Frontrunners Santorum and Romney have both struggled financially in recent months, reports The New York Times’ Caucus blog:

“Both candidates had faced fund-raising challenges in the coming weeks, with Mr. Santorum limping by on fumes and Mr. Romney rapidly tapping his top contributors for the maximum contribution, challenging him to seek out new sources of cash. Mr. Romney had committed $2.9 million to the Pennsylvania primary, hoping to deliver Mr. Santorum a knockout blow, and Restore Our Future had begun spending there as well.

Mr. Santorum’s withdrawal will allow both Mr. Romney and the super PAC to redirect that money to other states, either to head off any lingering challenge from Newt Gingrich and Representative Ron Paul of Texas, or to begin preparing for what seems to be an increasingly likely general election matchup against Mr. Obama.”

 

Santorum ran a great race, writes Chris Cillizza at The Washington Post:

“Santorum began the presidential race as an afterthought — at best. Having lost his 2006 reelection race by 18 points, the idea that Santorum could be a top-tier candidate in a presidential race less than six years later seemed farcical.

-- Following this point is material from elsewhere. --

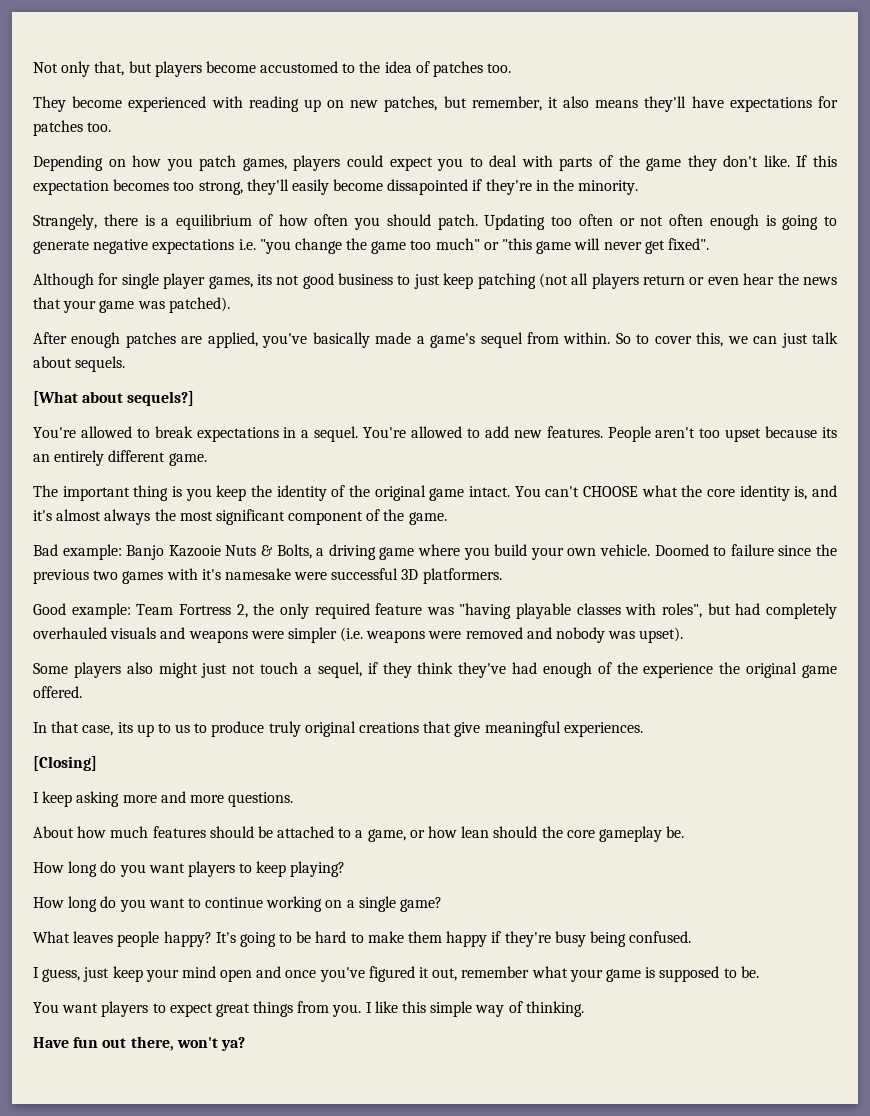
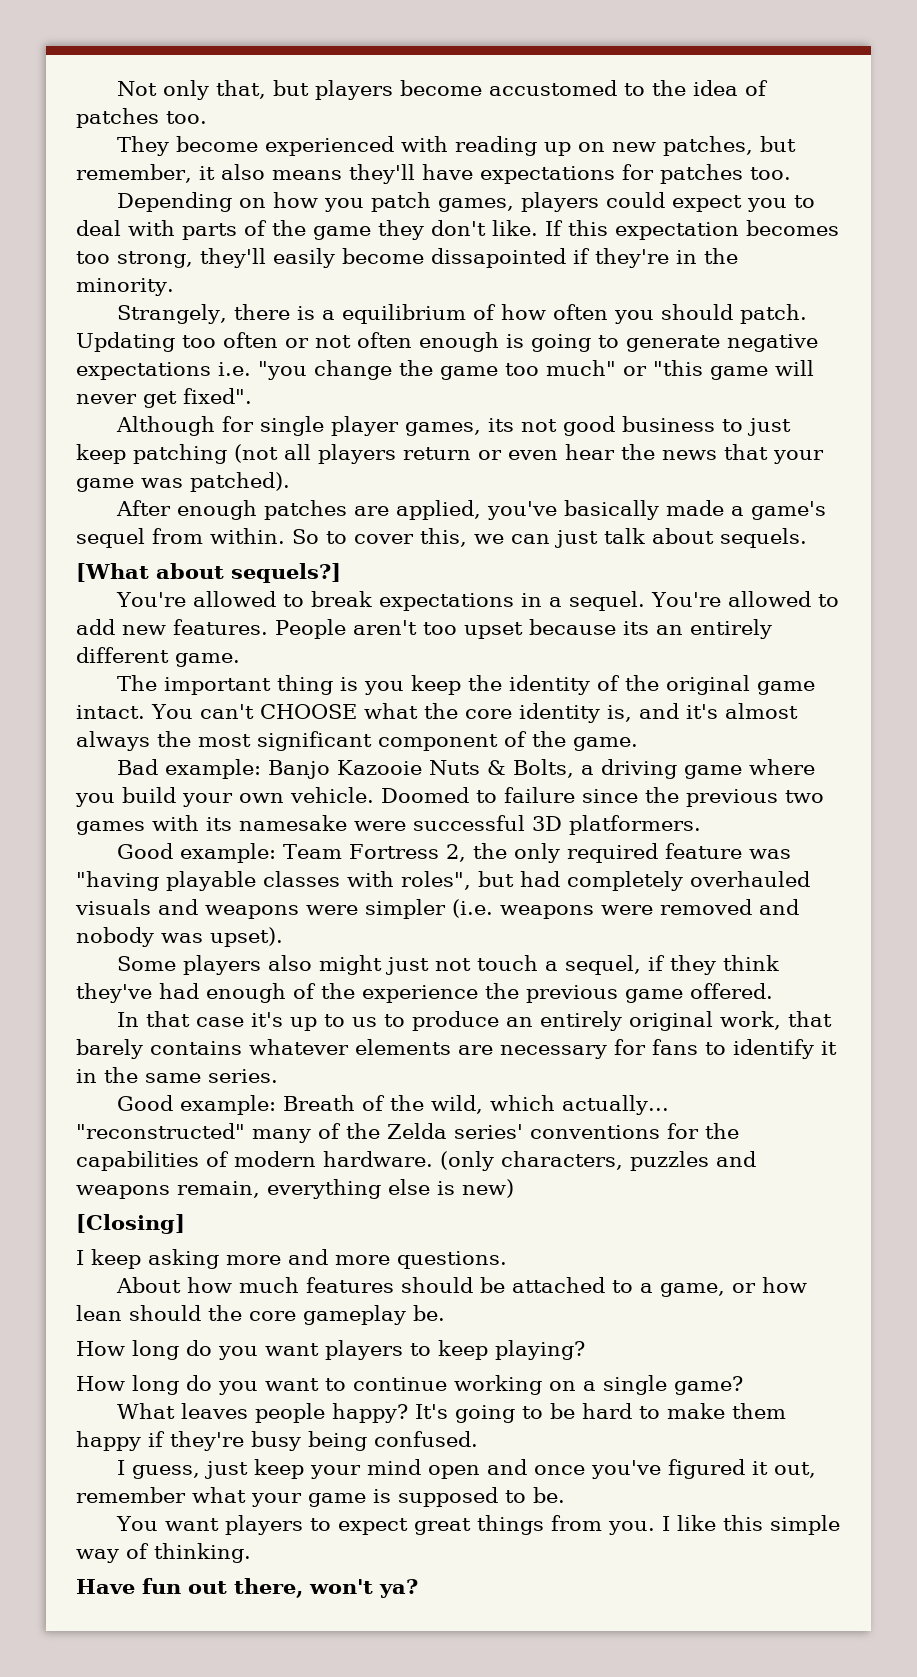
[201,569,221,580] it's -> [206,817,232,831] its
[746,662,798,678] original -> [526,985,618,1003] previous
[82,722,133,736] case, its -> [195,1012,283,1027] case it's
[268,721,643,737] truly original creations that give meaningful experiences. -> [505,1011,832,1031] [76,1039,837,1059] [76,1067,278,1083] [116,1095,669,1115] [76,1123,739,1143] [76,1151,756,1171] [76,1179,514,1199] an entirely original work, that barely contains whatever elements are necessary for fans to identify it in the same series. // Good example: Breath of the wild, which actually... "reconstructed" many of the Zelda series' conventions for the capabilities of modern hardware. (only characters, puzzles and weapons remain, everything else is new)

Throughout 2011, Santorum toiled at the margins of the contest. His level of perceived irrelevance was highlighted weekly as the crowd of candidates would gather for debate and Santorum would regularly be placed at the far ends of the stage.

Even while he was being ignored in the national conversation, Santorum embarked on what at the time seemed like a quaint yet antiquated strategy of visiting all 99 counties in Iowa, the first state to hold a 2012 vote.

As fall turned to winter and one-time conservative alternatives to Romney like Gingrich, businessman Herman Cain and Texas Gov. Rick Perry imploded, Santorum’s tortoise approach started to pay dividends.”

What next for Santorum? He’s not planning on leaving public life, say Alexander Burns and Maggie Haberman in Politico:

“It’s very much an open question where Santorum’s political aspirations will lead. But on a Tuesday afternoon conference call, Santorum was already asking some of his strongest backers for advice on where he should next set his sights.

‘He conveyed his genuine sense of calling to public service — and public service means more than just elective office,’ said Colin Hanna, the Pennsylvania conservative activist who heads the group Let Freedom Ring. ‘He solicited suggestions from his supporters on how he could and should continue to give voice to the themes that touched so many, so positively, during his campaign.’